1. Introduction
Melt water from snow and glaciers plays a key role in the hydrological cycle by contributing to the river flow and water resources in many parts of the world. It is estimated that about one-sixth of the world’s population depends on snow- and ice-melt for the supply with drinking water [
1]. Therefore, for hydrological assessments in these regions, knowledge about the spatial and temporal distribution of the snow water equivalent (SWE) is of uttermost importance.
SWE is defined as the amount of water contained within the snowpack: It can be thought as the depth of water that would theoretically result if the entire snowpack would melt instantaneously [
2]. Where available, point ground measurements of SWE remain the main direct information about the snow mass. However, given the large spatial heterogeneity of snow they may not be representative of large areas. A spatialized estimation of SWE in mountain areas, which are typically complex terrains with high topographic heterogeneity, is currently one of the most important challenges of snow hydrology [
3]. An improved knowledge of the spatial distribution of SWE and its evolution over time would allow a better management of mountain water resources for drinking water supply, agriculture and hydropower, as well as for flood protection.

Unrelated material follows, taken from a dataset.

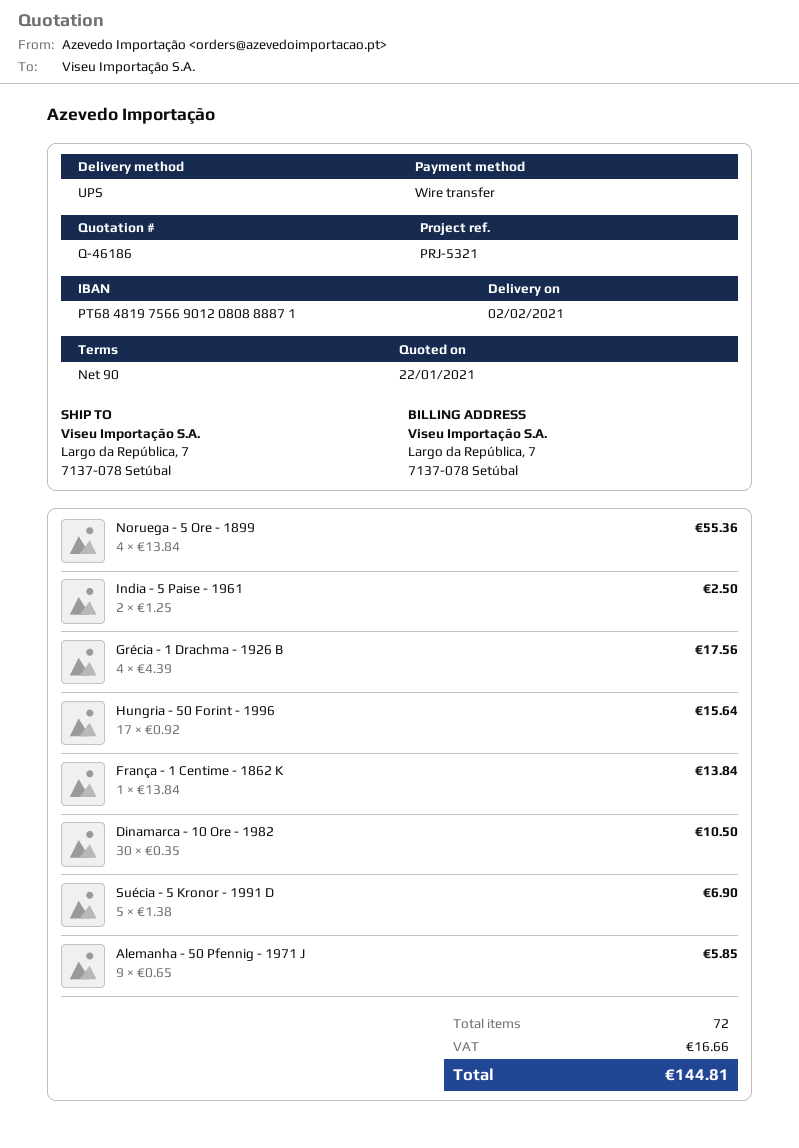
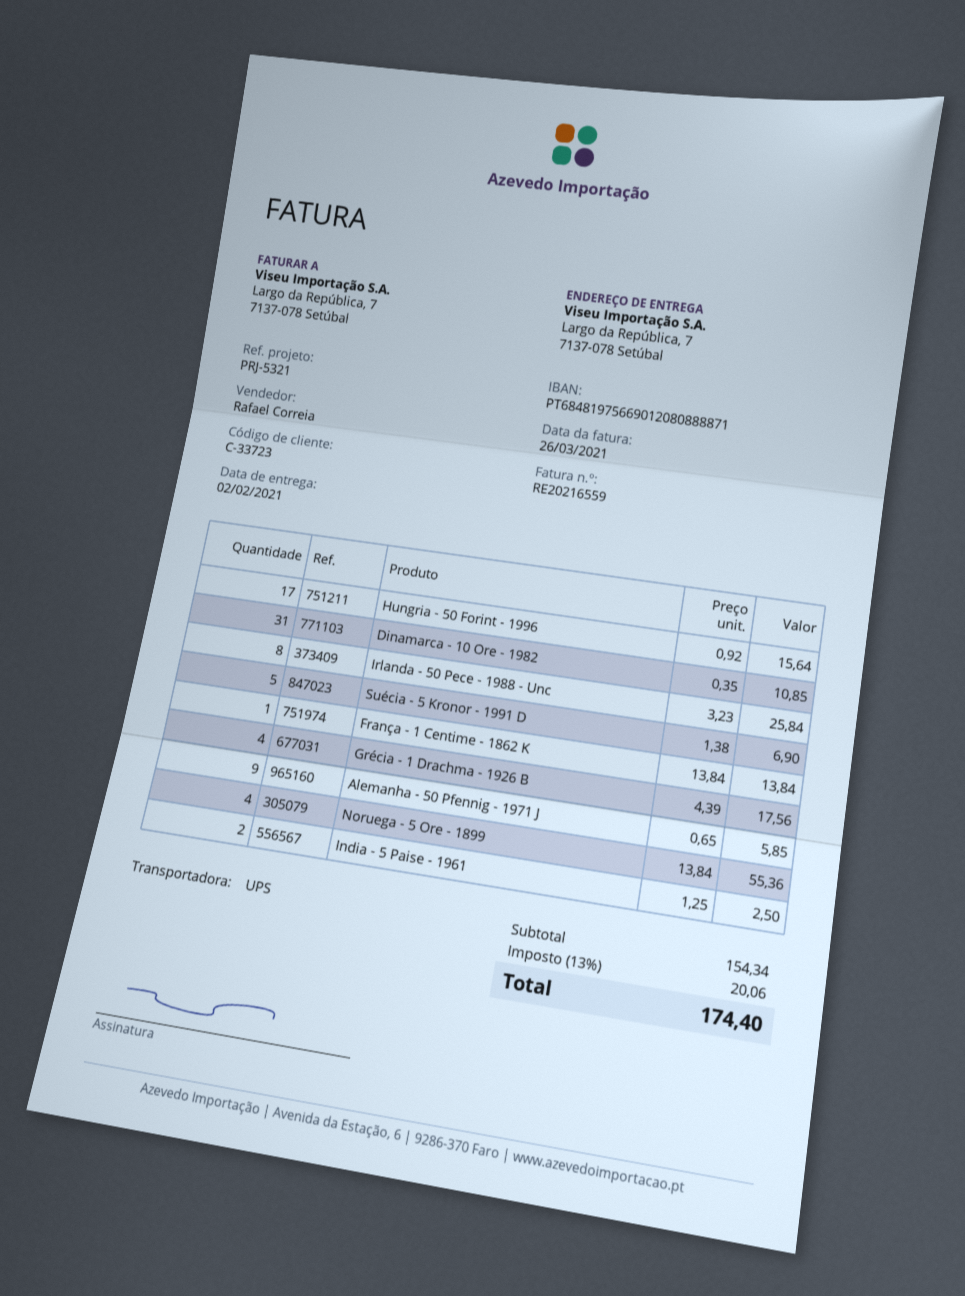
Dinamarca - 10 Ore - 1982: 30 x 0.35 = 10.50 -> 31 x 0.35 = 10.85
Irlanda - 50 Pece - 1988 - Unc: none -> 8 x 3.23 = 25.84
tax: 16.66 -> 20.06
total: 144.81 -> 174.40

In literature, several approaches to the estimation of the spatial distribution of SWE exist. One of the most common methods is the interpolation of SWE ground measurements, constrained by remotely sensed maps of the snow extent. If enough ground measurements with a good spatial distribution are available, this approach may produce accurate SWE results [
4]. Two different types of snow extent products derived from satellite exist: fractional and binary snow cover maps. Fassnacht et al. [
4] and Molotch et al. [
5] use of the fractional product that provides information about the percentage (from 0% to 100%) of snow coverage for each pixel. Elder et al. [
6], instead, utilize binary mapping techniques with a set of thresholds to determine whether a pixel is snow-covered or not. A common statistical technique for spatial interpolation is based on binary regression trees that have been successfully applied to obtain interpolated SWE values from ground observations [
6,
7]. However, numerous studies show that individual point observations of SWE are not necessarily representative of the surrounding area [
8,
9,
10], thus limiting the feasibility of this approach.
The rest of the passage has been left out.